• _Task instructions_
For the records that follow, please set down exactly the lines between the one holding "l’urbanisation du village.</p>" and the one holding "qui doivent l’accompagner.</p>", inclusive, and only those.

• _Input material_

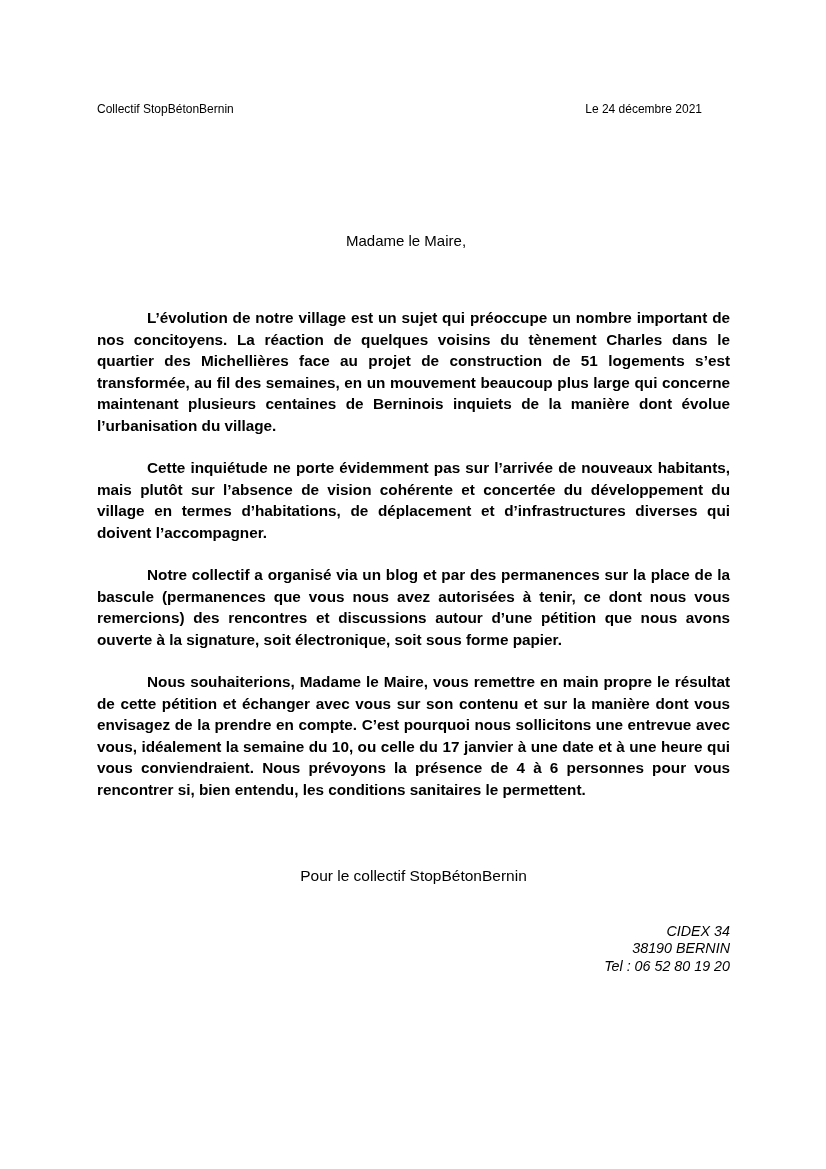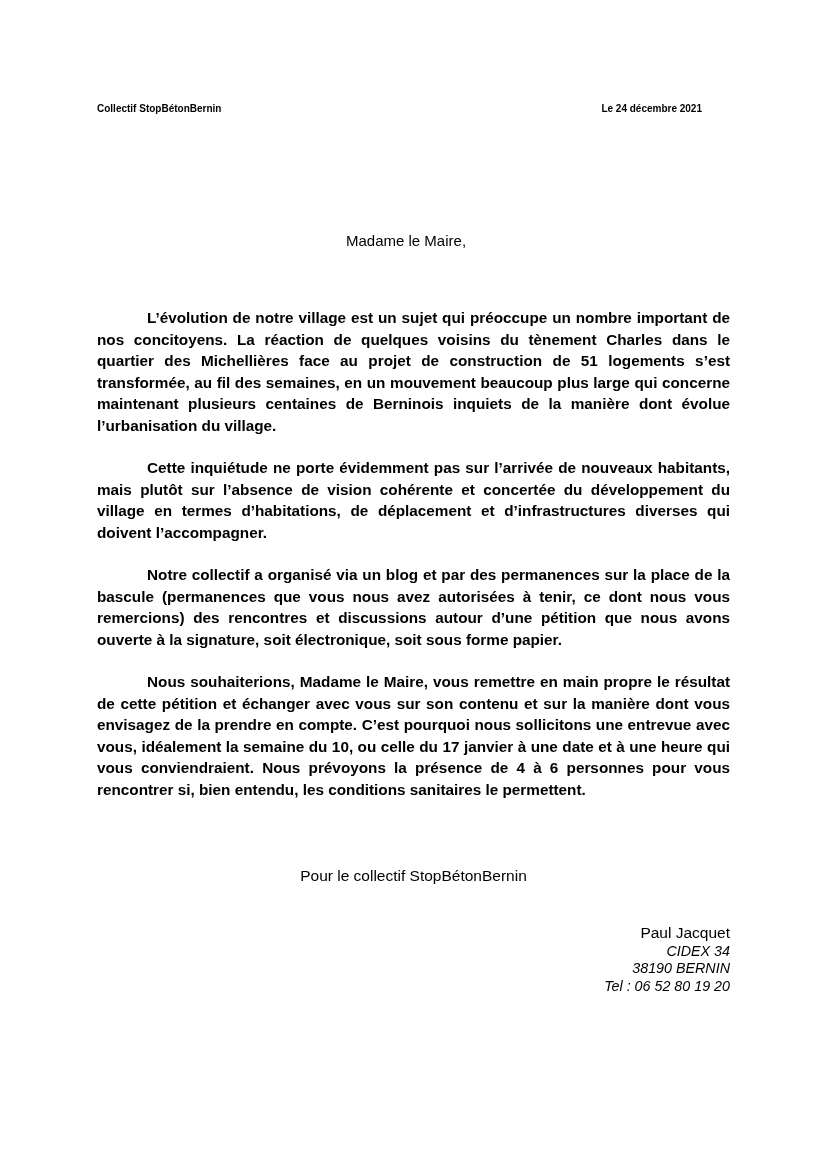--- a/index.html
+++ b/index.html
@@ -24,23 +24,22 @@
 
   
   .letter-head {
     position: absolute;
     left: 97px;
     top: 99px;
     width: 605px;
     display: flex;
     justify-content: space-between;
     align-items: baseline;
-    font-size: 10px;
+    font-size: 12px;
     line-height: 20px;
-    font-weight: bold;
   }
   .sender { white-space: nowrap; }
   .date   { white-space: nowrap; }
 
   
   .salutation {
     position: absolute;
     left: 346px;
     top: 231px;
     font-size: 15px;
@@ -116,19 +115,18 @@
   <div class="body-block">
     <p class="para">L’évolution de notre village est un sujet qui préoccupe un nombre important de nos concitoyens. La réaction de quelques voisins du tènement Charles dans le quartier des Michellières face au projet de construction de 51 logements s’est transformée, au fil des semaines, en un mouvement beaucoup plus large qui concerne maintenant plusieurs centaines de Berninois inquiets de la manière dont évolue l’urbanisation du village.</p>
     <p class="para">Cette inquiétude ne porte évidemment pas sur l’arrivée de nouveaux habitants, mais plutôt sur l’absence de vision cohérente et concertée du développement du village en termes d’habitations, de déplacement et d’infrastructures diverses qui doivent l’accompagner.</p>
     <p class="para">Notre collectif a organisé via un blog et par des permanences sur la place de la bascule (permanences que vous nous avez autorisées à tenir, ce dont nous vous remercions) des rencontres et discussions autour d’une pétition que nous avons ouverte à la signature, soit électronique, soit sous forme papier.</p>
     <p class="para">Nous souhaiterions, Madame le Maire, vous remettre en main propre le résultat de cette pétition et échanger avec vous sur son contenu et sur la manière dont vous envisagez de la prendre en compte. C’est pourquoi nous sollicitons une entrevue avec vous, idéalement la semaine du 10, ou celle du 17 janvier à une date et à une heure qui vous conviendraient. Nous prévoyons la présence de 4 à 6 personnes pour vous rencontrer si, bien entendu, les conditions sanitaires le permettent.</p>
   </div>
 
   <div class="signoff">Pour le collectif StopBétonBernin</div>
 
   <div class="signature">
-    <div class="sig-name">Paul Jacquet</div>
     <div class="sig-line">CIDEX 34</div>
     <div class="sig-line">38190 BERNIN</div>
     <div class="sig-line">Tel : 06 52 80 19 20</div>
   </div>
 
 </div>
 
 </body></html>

==

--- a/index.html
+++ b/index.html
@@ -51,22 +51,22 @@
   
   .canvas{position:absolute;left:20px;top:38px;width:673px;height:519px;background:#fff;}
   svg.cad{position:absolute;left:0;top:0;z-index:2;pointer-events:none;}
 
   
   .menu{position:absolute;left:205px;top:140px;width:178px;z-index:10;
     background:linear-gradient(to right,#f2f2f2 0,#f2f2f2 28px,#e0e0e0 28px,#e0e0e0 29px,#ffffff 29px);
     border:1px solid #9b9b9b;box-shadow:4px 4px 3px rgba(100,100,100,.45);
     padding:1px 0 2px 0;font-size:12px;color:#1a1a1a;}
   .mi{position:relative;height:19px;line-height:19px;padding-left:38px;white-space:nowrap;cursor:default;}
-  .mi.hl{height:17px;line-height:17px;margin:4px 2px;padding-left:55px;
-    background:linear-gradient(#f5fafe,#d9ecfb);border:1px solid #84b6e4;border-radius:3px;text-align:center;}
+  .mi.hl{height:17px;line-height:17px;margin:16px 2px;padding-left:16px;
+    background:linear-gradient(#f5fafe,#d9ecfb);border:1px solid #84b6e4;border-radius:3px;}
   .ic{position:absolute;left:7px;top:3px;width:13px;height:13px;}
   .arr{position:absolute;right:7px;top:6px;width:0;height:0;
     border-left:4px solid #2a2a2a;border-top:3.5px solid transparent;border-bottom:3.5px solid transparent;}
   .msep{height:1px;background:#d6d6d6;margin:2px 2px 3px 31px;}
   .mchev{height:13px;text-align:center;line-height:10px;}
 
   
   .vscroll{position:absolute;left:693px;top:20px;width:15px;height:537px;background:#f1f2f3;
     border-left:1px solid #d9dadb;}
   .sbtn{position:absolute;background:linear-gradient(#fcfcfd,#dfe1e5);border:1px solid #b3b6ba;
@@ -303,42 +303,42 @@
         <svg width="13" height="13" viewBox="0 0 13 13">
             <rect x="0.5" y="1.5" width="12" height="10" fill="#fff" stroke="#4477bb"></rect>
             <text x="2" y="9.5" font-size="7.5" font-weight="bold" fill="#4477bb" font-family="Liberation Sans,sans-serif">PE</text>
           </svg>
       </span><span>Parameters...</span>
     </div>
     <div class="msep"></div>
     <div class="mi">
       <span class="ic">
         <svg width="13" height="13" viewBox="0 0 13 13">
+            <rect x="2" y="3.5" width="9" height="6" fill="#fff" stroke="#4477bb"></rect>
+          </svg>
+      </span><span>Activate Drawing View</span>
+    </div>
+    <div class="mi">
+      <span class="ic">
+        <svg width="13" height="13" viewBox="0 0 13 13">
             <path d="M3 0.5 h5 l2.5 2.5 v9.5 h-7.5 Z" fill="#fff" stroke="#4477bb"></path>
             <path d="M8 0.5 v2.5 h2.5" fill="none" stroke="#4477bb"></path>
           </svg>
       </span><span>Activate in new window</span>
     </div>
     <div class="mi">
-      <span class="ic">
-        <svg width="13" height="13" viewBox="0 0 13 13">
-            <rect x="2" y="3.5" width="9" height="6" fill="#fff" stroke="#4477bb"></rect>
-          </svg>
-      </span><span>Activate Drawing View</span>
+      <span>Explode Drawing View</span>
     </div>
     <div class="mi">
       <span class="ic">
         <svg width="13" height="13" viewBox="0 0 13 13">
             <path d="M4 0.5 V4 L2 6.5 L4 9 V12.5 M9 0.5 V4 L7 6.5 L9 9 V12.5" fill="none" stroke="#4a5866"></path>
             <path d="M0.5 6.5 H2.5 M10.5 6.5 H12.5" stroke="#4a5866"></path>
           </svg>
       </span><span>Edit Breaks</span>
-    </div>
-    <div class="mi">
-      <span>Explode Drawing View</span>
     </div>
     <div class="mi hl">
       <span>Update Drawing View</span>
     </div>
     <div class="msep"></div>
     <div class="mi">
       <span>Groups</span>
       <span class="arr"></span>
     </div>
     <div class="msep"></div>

==

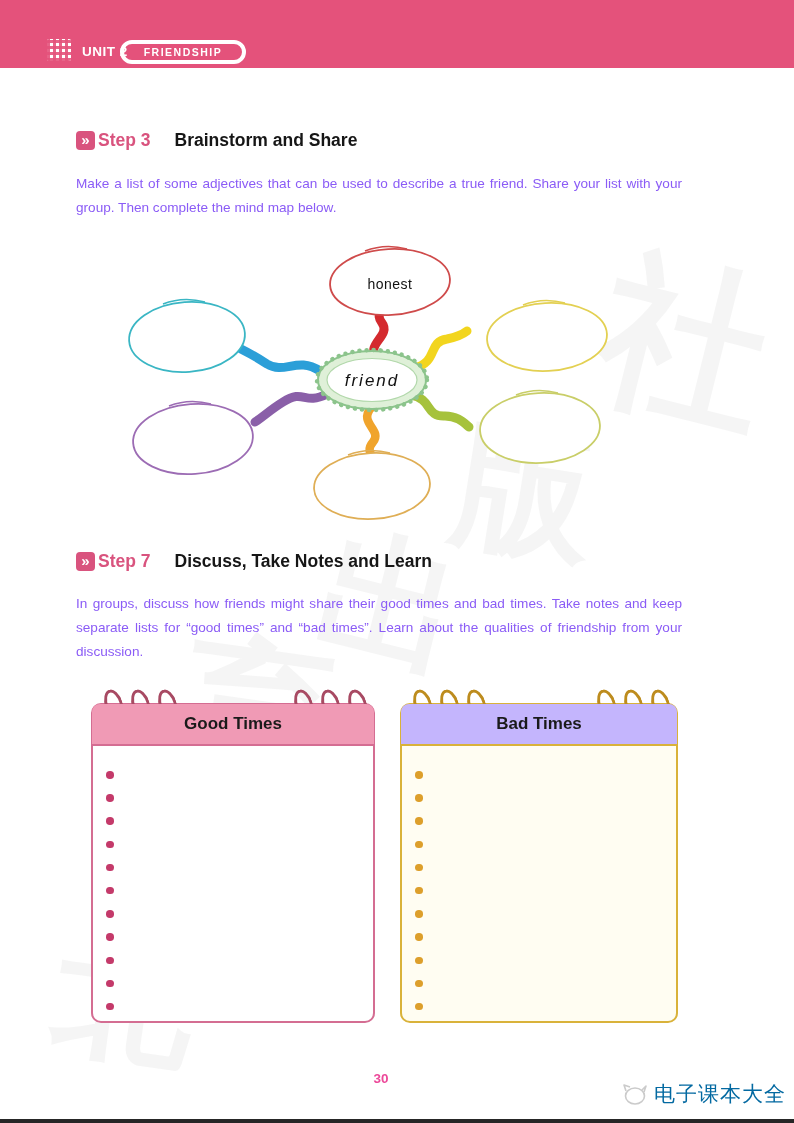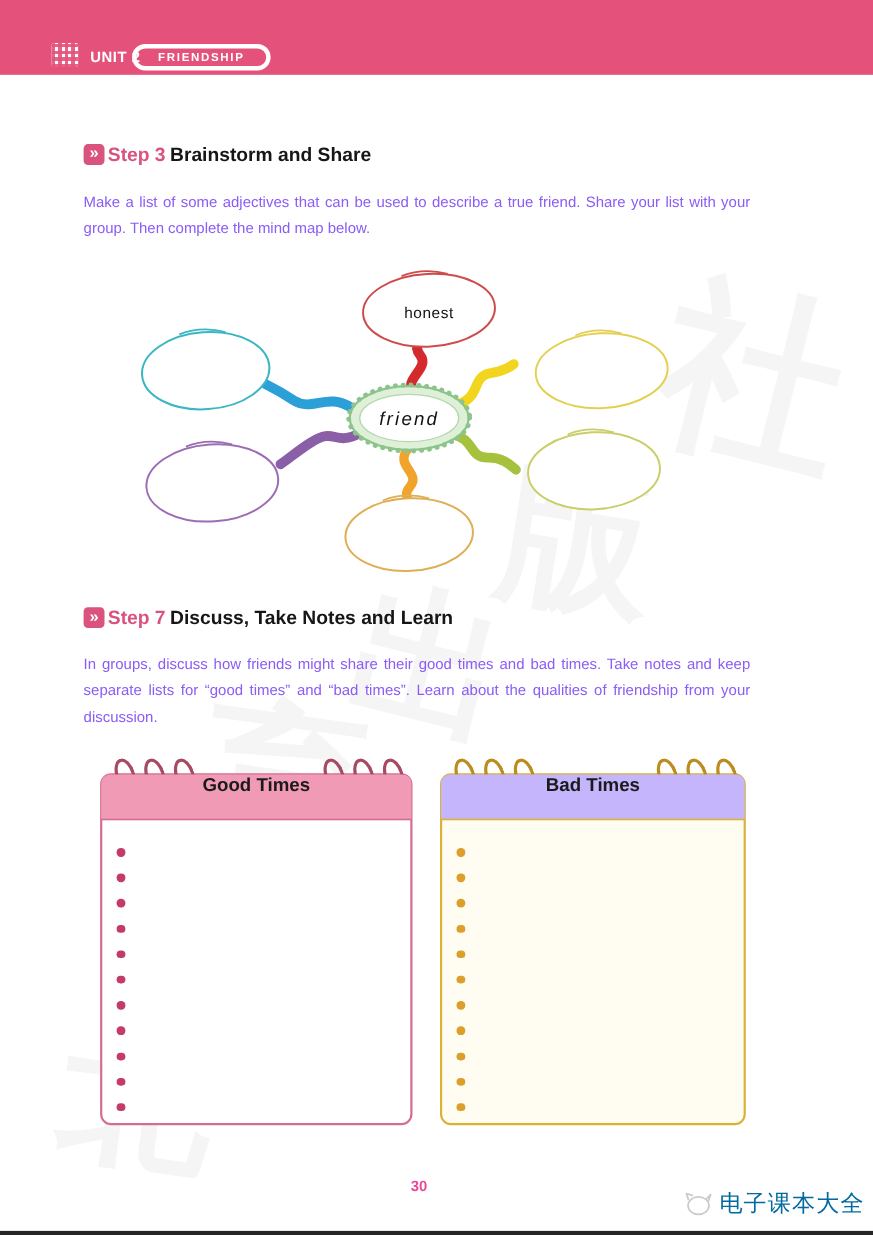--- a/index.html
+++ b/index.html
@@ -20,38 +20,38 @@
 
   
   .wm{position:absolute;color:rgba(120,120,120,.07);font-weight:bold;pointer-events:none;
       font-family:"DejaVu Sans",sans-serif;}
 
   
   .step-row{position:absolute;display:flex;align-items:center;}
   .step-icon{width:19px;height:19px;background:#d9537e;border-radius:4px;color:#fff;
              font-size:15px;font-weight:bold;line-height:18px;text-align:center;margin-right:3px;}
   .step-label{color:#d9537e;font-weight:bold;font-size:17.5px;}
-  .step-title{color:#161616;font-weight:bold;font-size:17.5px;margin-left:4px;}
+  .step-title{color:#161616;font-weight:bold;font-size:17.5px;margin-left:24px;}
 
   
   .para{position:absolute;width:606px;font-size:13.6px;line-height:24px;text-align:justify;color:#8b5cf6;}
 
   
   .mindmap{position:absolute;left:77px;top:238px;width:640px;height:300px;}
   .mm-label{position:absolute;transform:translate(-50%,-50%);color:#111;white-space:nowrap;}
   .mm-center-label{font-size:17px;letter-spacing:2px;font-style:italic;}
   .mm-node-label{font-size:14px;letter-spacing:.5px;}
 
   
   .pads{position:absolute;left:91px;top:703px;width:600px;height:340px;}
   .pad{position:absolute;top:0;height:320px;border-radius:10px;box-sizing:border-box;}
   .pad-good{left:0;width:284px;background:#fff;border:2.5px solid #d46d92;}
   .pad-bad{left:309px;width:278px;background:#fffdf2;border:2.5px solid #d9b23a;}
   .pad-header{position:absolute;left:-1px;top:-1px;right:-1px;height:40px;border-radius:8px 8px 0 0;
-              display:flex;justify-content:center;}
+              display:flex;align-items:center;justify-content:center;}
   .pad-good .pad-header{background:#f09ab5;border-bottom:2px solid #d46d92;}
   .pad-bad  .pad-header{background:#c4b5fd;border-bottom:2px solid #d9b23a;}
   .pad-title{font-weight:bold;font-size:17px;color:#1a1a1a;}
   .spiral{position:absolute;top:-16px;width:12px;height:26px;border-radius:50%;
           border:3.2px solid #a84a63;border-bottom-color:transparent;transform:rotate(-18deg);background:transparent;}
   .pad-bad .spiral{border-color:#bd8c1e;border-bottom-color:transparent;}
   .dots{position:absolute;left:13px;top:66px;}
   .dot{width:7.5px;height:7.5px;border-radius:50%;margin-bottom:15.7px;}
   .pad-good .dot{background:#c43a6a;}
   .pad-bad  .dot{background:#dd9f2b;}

• _Expected answer_
     <p class="para">L’évolution de notre village est un sujet qui préoccupe un nombre important de nos concitoyens. La réaction de quelques voisins du tènement Charles dans le quartier des Michellières face au projet de construction de 51 logements s’est transformée, au fil des semaines, en un mouvement beaucoup plus large qui concerne maintenant plusieurs centaines de Berninois inquiets de la manière dont évolue l’urbanisation du village.</p>
     <p class="para">Cette inquiétude ne porte évidemment pas sur l’arrivée de nouveaux habitants, mais plutôt sur l’absence de vision cohérente et concertée du développement du village en termes d’habitations, de déplacement et d’infrastructures diverses qui doivent l’accompagner.</p>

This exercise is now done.